- _Aim of the exercise_
Reproduce the listing exactly, keeping every word as it is.
START Excerpted data
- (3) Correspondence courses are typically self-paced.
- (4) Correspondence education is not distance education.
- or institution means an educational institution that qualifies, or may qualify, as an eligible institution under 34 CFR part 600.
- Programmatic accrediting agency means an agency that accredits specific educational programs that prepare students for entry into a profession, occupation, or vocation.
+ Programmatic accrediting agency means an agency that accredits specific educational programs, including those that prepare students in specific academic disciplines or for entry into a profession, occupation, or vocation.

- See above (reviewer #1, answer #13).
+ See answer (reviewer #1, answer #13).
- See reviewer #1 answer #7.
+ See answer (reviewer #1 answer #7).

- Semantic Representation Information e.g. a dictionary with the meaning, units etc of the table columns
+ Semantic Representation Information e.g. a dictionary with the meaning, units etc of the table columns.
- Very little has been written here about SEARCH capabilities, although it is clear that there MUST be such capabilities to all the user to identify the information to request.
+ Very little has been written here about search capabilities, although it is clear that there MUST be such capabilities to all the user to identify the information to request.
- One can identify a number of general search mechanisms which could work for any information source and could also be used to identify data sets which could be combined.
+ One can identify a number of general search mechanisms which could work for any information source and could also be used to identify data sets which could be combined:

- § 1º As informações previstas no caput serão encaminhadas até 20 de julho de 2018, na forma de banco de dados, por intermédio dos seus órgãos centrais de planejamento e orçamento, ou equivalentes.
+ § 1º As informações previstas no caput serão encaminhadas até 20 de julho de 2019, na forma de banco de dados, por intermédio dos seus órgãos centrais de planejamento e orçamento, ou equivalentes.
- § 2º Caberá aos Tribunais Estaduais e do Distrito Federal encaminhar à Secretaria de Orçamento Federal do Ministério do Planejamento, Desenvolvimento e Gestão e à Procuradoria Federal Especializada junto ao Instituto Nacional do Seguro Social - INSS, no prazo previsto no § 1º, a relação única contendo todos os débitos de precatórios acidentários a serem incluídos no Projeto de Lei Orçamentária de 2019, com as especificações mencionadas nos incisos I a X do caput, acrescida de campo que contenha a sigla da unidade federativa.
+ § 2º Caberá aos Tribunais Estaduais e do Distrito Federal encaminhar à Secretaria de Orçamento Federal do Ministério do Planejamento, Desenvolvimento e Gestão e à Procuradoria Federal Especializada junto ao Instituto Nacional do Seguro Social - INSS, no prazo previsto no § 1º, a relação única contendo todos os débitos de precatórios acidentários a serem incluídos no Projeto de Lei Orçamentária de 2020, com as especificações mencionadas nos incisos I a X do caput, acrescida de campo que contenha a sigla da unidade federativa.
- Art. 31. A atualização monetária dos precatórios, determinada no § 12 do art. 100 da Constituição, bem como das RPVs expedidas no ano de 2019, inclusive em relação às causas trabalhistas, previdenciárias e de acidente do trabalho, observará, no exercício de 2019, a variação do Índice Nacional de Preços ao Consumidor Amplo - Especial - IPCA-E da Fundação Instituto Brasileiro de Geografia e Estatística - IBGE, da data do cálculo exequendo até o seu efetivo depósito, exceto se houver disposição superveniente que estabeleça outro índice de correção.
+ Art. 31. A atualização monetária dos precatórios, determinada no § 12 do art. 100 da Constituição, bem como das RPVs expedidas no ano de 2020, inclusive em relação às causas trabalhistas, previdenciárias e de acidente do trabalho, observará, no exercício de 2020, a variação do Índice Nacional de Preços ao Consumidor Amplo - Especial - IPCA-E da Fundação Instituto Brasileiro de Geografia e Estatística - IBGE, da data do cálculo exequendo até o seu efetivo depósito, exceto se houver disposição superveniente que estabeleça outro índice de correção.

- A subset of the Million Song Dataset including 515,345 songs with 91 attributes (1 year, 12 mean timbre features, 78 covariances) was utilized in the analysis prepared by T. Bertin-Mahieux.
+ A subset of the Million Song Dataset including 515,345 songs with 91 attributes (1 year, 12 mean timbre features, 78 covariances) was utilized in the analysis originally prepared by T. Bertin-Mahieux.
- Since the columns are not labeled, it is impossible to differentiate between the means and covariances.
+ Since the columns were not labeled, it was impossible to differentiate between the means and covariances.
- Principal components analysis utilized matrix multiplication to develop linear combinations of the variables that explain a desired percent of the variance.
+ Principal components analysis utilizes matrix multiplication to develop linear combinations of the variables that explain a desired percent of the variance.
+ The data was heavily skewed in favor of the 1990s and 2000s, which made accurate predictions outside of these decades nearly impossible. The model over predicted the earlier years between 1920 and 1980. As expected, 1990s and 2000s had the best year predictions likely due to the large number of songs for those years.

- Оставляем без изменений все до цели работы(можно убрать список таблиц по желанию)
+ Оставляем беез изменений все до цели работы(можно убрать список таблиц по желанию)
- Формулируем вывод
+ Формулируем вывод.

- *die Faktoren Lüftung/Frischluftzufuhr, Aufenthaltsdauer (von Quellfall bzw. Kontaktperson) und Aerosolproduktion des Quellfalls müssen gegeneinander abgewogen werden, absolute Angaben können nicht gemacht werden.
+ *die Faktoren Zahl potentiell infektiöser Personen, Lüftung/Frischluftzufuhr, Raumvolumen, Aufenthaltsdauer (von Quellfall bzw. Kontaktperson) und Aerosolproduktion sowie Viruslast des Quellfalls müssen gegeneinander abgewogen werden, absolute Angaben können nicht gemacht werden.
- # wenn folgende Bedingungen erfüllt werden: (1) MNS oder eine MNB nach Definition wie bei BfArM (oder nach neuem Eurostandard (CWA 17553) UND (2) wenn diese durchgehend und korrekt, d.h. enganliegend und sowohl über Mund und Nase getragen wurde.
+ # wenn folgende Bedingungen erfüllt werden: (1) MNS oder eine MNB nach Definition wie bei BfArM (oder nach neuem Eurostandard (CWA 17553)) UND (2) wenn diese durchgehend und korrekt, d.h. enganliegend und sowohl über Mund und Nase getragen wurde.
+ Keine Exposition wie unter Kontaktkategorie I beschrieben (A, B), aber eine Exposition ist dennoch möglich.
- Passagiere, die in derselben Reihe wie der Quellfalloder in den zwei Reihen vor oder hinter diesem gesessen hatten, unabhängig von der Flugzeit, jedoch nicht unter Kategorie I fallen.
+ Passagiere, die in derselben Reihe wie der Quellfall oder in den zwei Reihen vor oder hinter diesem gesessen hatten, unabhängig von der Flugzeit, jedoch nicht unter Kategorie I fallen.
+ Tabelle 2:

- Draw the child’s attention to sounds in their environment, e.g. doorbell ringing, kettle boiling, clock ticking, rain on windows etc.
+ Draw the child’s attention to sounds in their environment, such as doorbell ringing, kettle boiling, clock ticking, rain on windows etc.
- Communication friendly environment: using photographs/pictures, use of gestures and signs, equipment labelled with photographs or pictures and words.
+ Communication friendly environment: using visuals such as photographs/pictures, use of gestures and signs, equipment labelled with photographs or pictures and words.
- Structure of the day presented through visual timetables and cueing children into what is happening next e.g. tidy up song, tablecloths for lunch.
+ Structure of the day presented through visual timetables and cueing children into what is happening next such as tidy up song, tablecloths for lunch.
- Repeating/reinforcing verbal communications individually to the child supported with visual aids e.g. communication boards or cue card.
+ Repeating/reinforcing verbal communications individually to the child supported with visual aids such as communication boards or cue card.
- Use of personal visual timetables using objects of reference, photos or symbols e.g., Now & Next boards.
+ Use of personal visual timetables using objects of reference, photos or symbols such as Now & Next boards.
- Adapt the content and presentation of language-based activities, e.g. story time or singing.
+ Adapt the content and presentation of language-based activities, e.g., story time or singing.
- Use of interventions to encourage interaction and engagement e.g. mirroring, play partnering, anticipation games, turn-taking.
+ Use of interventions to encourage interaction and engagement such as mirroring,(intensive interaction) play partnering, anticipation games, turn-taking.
END Excerpted data
- _Exercise output_
- (3) Correspondence courses are typically self-paced.
- (4) Correspondence education is not distance education.
- or institution means an educational institution that qualifies, or may qualify, as an eligible institution under 34 CFR part 600.
- Programmatic accrediting agency means an agency that accredits specific educational programs that prepare students for entry into a profession, occupation, or vocation.
+ Programmatic accrediting agency means an agency that accredits specific educational programs, including those that prepare students in specific academic disciplines or for entry into a profession, occupation, or vocation.

- See above (reviewer #1, answer #13).
+ See answer (reviewer #1, answer #13).
- See reviewer #1 answer #7.
+ See answer (reviewer #1 answer #7).

- Semantic Representation Information e.g. a dictionary with the meaning, units etc of the table columns
+ Semantic Representation Information e.g. a dictionary with the meaning, units etc of the table columns.
- Very little has been written here about SEARCH capabilities, although it is clear that there MUST be such capabilities to all the user to identify the information to request.
+ Very little has been written here about search capabilities, although it is clear that there MUST be such capabilities to all the user to identify the information to request.
- One can identify a number of general search mechanisms which could work for any information source and could also be used to identify data sets which could be combined.
+ One can identify a number of general search mechanisms which could work for any information source and could also be used to identify data sets which could be combined:

- § 1º As informações previstas no caput serão encaminhadas até 20 de julho de 2018, na forma de banco de dados, por intermédio dos seus órgãos centrais de planejamento e orçamento, ou equivalentes.
+ § 1º As informações previstas no caput serão encaminhadas até 20 de julho de 2019, na forma de banco de dados, por intermédio dos seus órgãos centrais de planejamento e orçamento, ou equivalentes.
- § 2º Caberá aos Tribunais Estaduais e do Distrito Federal encaminhar à Secretaria de Orçamento Federal do Ministério do Planejamento, Desenvolvimento e Gestão e à Procuradoria Federal Especializada junto ao Instituto Nacional do Seguro Social - INSS, no prazo previsto no § 1º, a relação única contendo todos os débitos de precatórios acidentários a serem incluídos no Projeto de Lei Orçamentária de 2019, com as especificações mencionadas nos incisos I a X do caput, acrescida de campo que contenha a sigla da unidade federativa.
+ § 2º Caberá aos Tribunais Estaduais e do Distrito Federal encaminhar à Secretaria de Orçamento Federal do Ministério do Planejamento, Desenvolvimento e Gestão e à Procuradoria Federal Especializada junto ao Instituto Nacional do Seguro Social - INSS, no prazo previsto no § 1º, a relação única contendo todos os débitos de precatórios acidentários a serem incluídos no Projeto de Lei Orçamentária de 2020, com as especificações mencionadas nos incisos I a X do caput, acrescida de campo que contenha a sigla da unidade federativa.
- Art. 31. A atualização monetária dos precatórios, determinada no § 12 do art. 100 da Constituição, bem como das RPVs expedidas no ano de 2019, inclusive em relação às causas trabalhistas, previdenciárias e de acidente do trabalho, observará, no exercício de 2019, a variação do Índice Nacional de Preços ao Consumidor Amplo - Especial - IPCA-E da Fundação Instituto Brasileiro de Geografia e Estatística - IBGE, da data do cálculo exequendo até o seu efetivo depósito, exceto se houver disposição superveniente que estabeleça outro índice de correção.
+ Art. 31. A atualização monetária dos precatórios, determinada no § 12 do art. 100 da Constituição, bem como das RPVs expedidas no ano de 2020, inclusive em relação às causas trabalhistas, previdenciárias e de acidente do trabalho, observará, no exercício de 2020, a variação do Índice Nacional de Preços ao Consumidor Amplo - Especial - IPCA-E da Fundação Instituto Brasileiro de Geografia e Estatística - IBGE, da data do cálculo exequendo até o seu efetivo depósito, exceto se houver disposição superveniente que estabeleça outro índice de correção.

- A subset of the Million Song Dataset including 515,345 songs with 91 attributes (1 year, 12 mean timbre features, 78 covariances) was utilized in the analysis prepared by T. Bertin-Mahieux.
+ A subset of the Million Song Dataset including 515,345 songs with 91 attributes (1 year, 12 mean timbre features, 78 covariances) was utilized in the analysis originally prepared by T. Bertin-Mahieux.
- Since the columns are not labeled, it is impossible to differentiate between the means and covariances.
+ Since the columns were not labeled, it was impossible to differentiate between the means and covariances.
- Principal components analysis utilized matrix multiplication to develop linear combinations of the variables that explain a desired percent of the variance.
+ Principal components analysis utilizes matrix multiplication to develop linear combinations of the variables that explain a desired percent of the variance.
+ The data was heavily skewed in favor of the 1990s and 2000s, which made accurate predictions outside of these decades nearly impossible. The model over predicted the earlier years between 1920 and 1980. As expected, 1990s and 2000s had the best year predictions likely due to the large number of songs for those years.

- Оставляем без изменений все до цели работы(можно убрать список таблиц по желанию)
+ Оставляем беез изменений все до цели работы(можно убрать список таблиц по желанию)
- Формулируем вывод
+ Формулируем вывод.

- *die Faktoren Lüftung/Frischluftzufuhr, Aufenthaltsdauer (von Quellfall bzw. Kontaktperson) und Aerosolproduktion des Quellfalls müssen gegeneinander abgewogen werden, absolute Angaben können nicht gemacht werden.
+ *die Faktoren Zahl potentiell infektiöser Personen, Lüftung/Frischluftzufuhr, Raumvolumen, Aufenthaltsdauer (von Quellfall bzw. Kontaktperson) und Aerosolproduktion sowie Viruslast des Quellfalls müssen gegeneinander abgewogen werden, absolute Angaben können nicht gemacht werden.
- # wenn folgende Bedingungen erfüllt werden: (1) MNS oder eine MNB nach Definition wie bei BfArM (oder nach neuem Eurostandard (CWA 17553) UND (2) wenn diese durchgehend und korrekt, d.h. enganliegend und sowohl über Mund und Nase getragen wurde.
+ # wenn folgende Bedingungen erfüllt werden: (1) MNS oder eine MNB nach Definition wie bei BfArM (oder nach neuem Eurostandard (CWA 17553)) UND (2) wenn diese durchgehend und korrekt, d.h. enganliegend und sowohl über Mund und Nase getragen wurde.
+ Keine Exposition wie unter Kontaktkategorie I beschrieben (A, B), aber eine Exposition ist dennoch möglich.
- Passagiere, die in derselben Reihe wie der Quellfalloder in den zwei Reihen vor oder hinter diesem gesessen hatten, unabhängig von der Flugzeit, jedoch nicht unter Kategorie I fallen.
+ Passagiere, die in derselben Reihe wie der Quellfall oder in den zwei Reihen vor oder hinter diesem gesessen hatten, unabhängig von der Flugzeit, jedoch nicht unter Kategorie I fallen.
+ Tabelle 2:

- Draw the child’s attention to sounds in their environment, e.g. doorbell ringing, kettle boiling, clock ticking, rain on windows etc.
+ Draw the child’s attention to sounds in their environment, such as doorbell ringing, kettle boiling, clock ticking, rain on windows etc.
- Communication friendly environment: using photographs/pictures, use of gestures and signs, equipment labelled with photographs or pictures and words.
+ Communication friendly environment: using visuals such as photographs/pictures, use of gestures and signs, equipment labelled with photographs or pictures and words.
- Structure of the day presented through visual timetables and cueing children into what is happening next e.g. tidy up song, tablecloths for lunch.
+ Structure of the day presented through visual timetables and cueing children into what is happening next such as tidy up song, tablecloths for lunch.
- Repeating/reinforcing verbal communications individually to the child supported with visual aids e.g. communication boards or cue card.
+ Repeating/reinforcing verbal communications individually to the child supported with visual aids such as communication boards or cue card.
- Use of personal visual timetables using objects of reference, photos or symbols e.g., Now & Next boards.
+ Use of personal visual timetables using objects of reference, photos or symbols such as Now & Next boards.
- Adapt the content and presentation of language-based activities, e.g. story time or singing.
+ Adapt the content and presentation of language-based activities, e.g., story time or singing.
- Use of interventions to encourage interaction and engagement e.g. mirroring, play partnering, anticipation games, turn-taking.
+ Use of interventions to encourage interaction and engagement such as mirroring,(intensive interaction) play partnering, anticipation games, turn-taking.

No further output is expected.